3693 E-Mails mit Viren oder Trojanern

Thüringen: Angriffe auf Behördendaten nehmen zu

  • Sebastian Haak, Erfurt
  • Lesedauer: 3 Min.

All das, was in den Datennetzen der Thüringer Landesverwaltung über die Menschen im Freistaat gespeichert ist, wird immer häufiger zum Ziel von Internet-Kriminellen: Adressen, Steuerdaten, Angaben zu begangenen Ordnungswidrigkeiten und Strafverfahren sowie vieles, vieles mehr. Inzwischen sei die Sicherheitslage für die Datennetze der Landesverwaltung »kritisch«, sagt Thüringens Finanzstaatssekretär Hartmut Schubert (SPD). Diese Lage habe sich in den vergangenen Monaten deutlich verschärft. Schubert ist auch der oberste Beauftragte des Landes für die IT-Sicherheit in Thüringen.

Erst dieser Tage habe es einen Angriff auf das Datennetz des Landes gegeben, der nicht sofort habe gestoppt werden können, sagt Schubert. Eine mit einer pdf-Datei versehene E-Mail sei innerhalb des Verantwortungsbereichs des Thüringer Innenministeriums von Mitarbeitern geöffnet worden. Die pdf-Datei sei als Bewerbungsunterlagen getarnt gewesen, habe aber tatsächlich Schadsoftware - einen sogenannten Trojaner - enthalten. Dieser habe mit dem Öffnen der pdf-Datei mehrere Rechner infiziert. Nachdem die Infektion bemerkt worden sei, habe der Angriff dann aber schnell beendet werden können, ohne dass ein Schaden entstanden sei, sagte Schubert.

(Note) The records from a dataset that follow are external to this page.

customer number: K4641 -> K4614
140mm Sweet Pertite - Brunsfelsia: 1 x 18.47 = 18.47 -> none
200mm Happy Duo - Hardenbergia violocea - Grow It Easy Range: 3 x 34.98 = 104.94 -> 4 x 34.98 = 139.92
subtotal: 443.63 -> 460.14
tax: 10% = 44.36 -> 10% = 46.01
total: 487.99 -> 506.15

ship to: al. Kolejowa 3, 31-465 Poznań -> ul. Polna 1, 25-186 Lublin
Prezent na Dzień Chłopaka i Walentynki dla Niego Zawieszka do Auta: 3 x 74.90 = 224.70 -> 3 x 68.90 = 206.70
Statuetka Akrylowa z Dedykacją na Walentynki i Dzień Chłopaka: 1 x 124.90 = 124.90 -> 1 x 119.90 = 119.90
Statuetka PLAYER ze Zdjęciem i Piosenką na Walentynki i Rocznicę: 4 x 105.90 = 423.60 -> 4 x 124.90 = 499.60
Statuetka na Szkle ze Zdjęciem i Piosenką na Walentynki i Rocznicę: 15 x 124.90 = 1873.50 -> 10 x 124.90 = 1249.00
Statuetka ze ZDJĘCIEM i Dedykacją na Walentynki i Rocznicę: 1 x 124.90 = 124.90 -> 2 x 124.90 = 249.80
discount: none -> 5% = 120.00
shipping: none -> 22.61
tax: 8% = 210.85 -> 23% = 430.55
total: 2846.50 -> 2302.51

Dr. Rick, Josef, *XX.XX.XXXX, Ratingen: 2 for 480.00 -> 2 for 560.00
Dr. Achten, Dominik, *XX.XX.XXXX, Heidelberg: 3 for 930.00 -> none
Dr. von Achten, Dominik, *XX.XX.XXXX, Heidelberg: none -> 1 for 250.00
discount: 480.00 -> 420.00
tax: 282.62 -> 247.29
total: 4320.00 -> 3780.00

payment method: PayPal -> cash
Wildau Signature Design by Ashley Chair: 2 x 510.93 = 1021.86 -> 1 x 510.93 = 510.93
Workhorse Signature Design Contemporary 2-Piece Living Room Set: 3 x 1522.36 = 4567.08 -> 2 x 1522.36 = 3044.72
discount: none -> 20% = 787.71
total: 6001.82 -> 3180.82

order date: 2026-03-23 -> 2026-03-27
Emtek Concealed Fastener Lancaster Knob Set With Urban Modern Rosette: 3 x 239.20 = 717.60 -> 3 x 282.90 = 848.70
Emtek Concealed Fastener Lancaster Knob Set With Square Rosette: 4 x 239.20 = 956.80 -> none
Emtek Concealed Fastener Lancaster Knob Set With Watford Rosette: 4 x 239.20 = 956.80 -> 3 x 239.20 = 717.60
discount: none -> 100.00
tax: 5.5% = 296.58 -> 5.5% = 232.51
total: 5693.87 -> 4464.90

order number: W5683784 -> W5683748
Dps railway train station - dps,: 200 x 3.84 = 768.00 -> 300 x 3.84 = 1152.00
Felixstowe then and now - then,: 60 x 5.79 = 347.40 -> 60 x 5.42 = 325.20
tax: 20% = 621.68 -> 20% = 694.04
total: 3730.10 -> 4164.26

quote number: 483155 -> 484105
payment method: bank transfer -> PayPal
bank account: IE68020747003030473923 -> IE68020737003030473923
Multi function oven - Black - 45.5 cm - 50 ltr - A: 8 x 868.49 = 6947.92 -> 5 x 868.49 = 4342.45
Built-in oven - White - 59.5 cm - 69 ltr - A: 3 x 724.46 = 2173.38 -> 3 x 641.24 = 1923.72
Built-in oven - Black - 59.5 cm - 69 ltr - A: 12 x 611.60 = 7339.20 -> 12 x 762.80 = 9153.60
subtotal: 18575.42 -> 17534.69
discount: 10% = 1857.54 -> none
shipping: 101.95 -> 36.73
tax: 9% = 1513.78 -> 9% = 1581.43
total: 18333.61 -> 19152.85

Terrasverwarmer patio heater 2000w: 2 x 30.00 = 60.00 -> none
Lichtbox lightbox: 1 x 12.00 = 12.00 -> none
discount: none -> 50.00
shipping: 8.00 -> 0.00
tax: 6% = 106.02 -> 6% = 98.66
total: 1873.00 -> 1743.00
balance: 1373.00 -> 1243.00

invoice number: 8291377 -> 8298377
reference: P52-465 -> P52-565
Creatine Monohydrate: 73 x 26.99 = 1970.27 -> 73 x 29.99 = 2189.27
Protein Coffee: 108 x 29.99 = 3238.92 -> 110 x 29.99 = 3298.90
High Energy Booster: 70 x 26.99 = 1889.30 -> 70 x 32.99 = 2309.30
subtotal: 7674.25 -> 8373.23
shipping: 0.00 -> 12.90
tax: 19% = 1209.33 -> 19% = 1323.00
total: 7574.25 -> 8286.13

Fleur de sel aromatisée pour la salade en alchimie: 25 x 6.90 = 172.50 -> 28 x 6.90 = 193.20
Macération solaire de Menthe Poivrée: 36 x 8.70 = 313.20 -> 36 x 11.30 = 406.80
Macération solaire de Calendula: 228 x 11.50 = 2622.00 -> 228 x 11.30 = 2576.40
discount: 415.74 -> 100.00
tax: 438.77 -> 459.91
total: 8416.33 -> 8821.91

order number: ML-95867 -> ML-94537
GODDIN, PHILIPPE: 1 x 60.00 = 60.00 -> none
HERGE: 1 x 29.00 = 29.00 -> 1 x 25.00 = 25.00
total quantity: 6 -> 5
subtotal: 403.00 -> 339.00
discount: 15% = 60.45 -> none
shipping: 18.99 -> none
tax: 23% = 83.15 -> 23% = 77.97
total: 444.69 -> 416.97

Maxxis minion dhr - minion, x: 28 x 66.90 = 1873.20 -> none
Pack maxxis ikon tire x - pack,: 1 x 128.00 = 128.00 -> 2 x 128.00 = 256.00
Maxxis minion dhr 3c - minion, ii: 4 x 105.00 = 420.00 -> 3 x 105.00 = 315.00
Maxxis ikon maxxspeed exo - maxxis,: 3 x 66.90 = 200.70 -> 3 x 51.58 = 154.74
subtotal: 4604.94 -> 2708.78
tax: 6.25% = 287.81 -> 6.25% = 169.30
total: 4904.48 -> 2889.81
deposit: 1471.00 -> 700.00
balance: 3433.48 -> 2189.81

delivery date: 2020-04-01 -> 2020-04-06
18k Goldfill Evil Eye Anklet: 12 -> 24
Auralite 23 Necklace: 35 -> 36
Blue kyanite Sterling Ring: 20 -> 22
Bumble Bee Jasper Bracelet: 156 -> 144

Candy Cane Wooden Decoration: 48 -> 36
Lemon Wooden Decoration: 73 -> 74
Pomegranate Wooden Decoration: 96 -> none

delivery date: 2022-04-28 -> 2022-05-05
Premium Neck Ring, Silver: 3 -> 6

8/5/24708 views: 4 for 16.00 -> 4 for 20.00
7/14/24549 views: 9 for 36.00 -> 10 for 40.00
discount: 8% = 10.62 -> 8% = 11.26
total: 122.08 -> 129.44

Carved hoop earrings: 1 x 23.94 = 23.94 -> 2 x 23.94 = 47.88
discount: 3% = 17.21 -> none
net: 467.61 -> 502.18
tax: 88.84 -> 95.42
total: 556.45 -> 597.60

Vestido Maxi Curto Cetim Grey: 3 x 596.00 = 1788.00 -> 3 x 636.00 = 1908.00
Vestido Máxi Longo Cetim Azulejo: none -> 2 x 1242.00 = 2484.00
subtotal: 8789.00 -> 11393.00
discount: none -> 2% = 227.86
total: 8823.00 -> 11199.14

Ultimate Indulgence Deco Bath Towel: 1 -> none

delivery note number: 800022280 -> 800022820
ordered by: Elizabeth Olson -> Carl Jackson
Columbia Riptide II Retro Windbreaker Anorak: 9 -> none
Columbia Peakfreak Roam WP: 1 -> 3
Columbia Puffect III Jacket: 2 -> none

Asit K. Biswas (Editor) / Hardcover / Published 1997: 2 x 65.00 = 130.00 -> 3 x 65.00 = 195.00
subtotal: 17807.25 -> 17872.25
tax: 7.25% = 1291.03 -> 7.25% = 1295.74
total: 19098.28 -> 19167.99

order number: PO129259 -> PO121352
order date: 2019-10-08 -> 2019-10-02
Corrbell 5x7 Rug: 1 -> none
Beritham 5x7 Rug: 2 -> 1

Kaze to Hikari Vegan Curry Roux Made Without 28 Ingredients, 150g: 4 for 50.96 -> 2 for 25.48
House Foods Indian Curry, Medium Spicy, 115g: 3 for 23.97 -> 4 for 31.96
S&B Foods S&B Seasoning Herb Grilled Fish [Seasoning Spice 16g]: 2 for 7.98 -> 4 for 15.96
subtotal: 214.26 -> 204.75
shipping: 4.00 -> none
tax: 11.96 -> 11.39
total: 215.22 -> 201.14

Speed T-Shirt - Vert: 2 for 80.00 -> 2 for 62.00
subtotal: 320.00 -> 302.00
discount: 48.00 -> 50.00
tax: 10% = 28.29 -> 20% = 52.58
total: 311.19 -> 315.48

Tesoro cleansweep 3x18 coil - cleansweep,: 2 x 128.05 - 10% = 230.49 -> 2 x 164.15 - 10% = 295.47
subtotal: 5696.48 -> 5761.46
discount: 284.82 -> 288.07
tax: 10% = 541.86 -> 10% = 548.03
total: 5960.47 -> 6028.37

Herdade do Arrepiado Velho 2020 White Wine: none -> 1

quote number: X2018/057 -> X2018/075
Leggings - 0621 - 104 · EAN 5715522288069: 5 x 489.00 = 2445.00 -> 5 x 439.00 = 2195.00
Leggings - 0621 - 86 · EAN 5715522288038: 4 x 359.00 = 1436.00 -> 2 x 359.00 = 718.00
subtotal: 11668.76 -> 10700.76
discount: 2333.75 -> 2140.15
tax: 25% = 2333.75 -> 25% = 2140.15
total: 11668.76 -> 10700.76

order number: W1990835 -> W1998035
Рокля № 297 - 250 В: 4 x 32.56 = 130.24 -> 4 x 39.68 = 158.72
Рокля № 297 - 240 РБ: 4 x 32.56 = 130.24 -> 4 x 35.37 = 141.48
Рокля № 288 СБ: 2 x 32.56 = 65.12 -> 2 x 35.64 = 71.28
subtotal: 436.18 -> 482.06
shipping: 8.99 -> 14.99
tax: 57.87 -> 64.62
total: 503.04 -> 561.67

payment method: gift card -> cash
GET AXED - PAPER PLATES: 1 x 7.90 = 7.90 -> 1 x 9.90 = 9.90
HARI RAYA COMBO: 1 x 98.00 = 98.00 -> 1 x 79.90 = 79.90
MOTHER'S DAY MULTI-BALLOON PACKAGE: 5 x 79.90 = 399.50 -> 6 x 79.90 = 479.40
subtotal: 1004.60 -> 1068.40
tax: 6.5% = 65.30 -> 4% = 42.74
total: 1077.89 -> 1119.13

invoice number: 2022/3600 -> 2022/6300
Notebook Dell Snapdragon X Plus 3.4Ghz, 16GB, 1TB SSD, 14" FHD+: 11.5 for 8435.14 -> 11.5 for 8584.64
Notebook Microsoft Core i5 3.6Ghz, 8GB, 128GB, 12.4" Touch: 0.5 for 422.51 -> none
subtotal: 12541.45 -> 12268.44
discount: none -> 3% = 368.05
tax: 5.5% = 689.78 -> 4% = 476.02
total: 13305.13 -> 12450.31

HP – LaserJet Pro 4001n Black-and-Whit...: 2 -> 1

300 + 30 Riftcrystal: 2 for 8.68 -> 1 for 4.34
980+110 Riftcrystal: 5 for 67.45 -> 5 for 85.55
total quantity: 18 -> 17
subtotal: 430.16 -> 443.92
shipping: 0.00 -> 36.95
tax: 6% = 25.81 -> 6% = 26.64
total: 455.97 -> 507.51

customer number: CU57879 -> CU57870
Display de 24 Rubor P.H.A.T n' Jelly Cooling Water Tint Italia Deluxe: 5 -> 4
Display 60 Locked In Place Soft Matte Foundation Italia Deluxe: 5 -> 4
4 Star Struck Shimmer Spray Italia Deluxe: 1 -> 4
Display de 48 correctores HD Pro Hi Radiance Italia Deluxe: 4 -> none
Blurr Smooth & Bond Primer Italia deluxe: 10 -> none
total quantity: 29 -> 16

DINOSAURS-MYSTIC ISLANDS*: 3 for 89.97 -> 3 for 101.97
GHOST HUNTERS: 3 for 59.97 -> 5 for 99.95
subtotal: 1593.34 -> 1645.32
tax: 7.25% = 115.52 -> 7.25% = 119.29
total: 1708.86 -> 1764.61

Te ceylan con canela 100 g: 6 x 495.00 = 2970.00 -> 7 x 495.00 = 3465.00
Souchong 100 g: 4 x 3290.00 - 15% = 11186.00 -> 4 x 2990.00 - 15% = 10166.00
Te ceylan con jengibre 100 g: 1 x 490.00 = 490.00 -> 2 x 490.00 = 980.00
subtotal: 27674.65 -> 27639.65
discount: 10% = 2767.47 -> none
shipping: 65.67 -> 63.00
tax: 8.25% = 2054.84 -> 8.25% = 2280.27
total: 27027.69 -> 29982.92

Nach übereinstimmender Einschätzung von Schubert sowie von Sicherheitsexperten der Telekom-Tochter T-Systems geht vom unvorsichtigen Umgang von Mitarbeitern des Landes mit E-Mails oder mit Webseiten die größte Gefahr für die IT-Systeme des Freistaates aus. »Ohne menschliches Zutun hat ein Angreifer eigentlich keine Chance«, sagt ein Mitarbeiter des Unternehmens. Die Tausenden Beschäftigten des Landes so zu sensibilisieren, dass sie sich grundsätzlich über die Gefahren einer digitalen Welt im Klaren seien und gleichzeitig um die jeweils aktuellsten Herangehensweisen von Hackern wüssten, sei eine enorme Herausforderung, hieß es.

Trotzdem bescheinigten Vertreter von T-Systems Mitarbeitern der öffentlichen Verwaltung grundsätzlich ein höheres Bewusstsein für digitale Risiken als es besonders in kleinen und mittelständischen Unternehmen vorhanden sei. T-Systems berät das Land bei der Sicherung seiner Datensysteme.

Die technische Infrastruktur des Freistaates dagegen sei derzeit »auf der Höhe der Anforderungen«, sagt der T-Systems-Mitarbeiter. Zwar lasse sich theoretisch zum Beispiel durch den Umstieg auf das Betriebssystem Linux in der Landesverwaltung »ein spürbares Plus an Sicherheit« erreichen. Doch weil die wenigsten Menschen mit dieser Software - anders als im Umgang mit Windows - vertraut seien, werde darunter die Effizienz der Verwaltung leiden. Deshalb sei diese Möglichkeit in der Praxis keine Option.

Im September 2016 gingen nach Angaben des Thüringer Finanzministeriums etwa 1,3 Millionen E-Mails bei der Thüringer Landesverwaltung ein. Etwa 990 000 dieser elektronischen Postkarten seien als Spam-Mails eingestuft worden, hieß es aus dem Finanzministerium. Das entspricht einer Spam-Quote von mehr als 76 Prozent. Zudem seien 3693 dieser E-Mails mit Computer-Viren, Trojanern oder anderer Schadsoftware verseucht gewesen.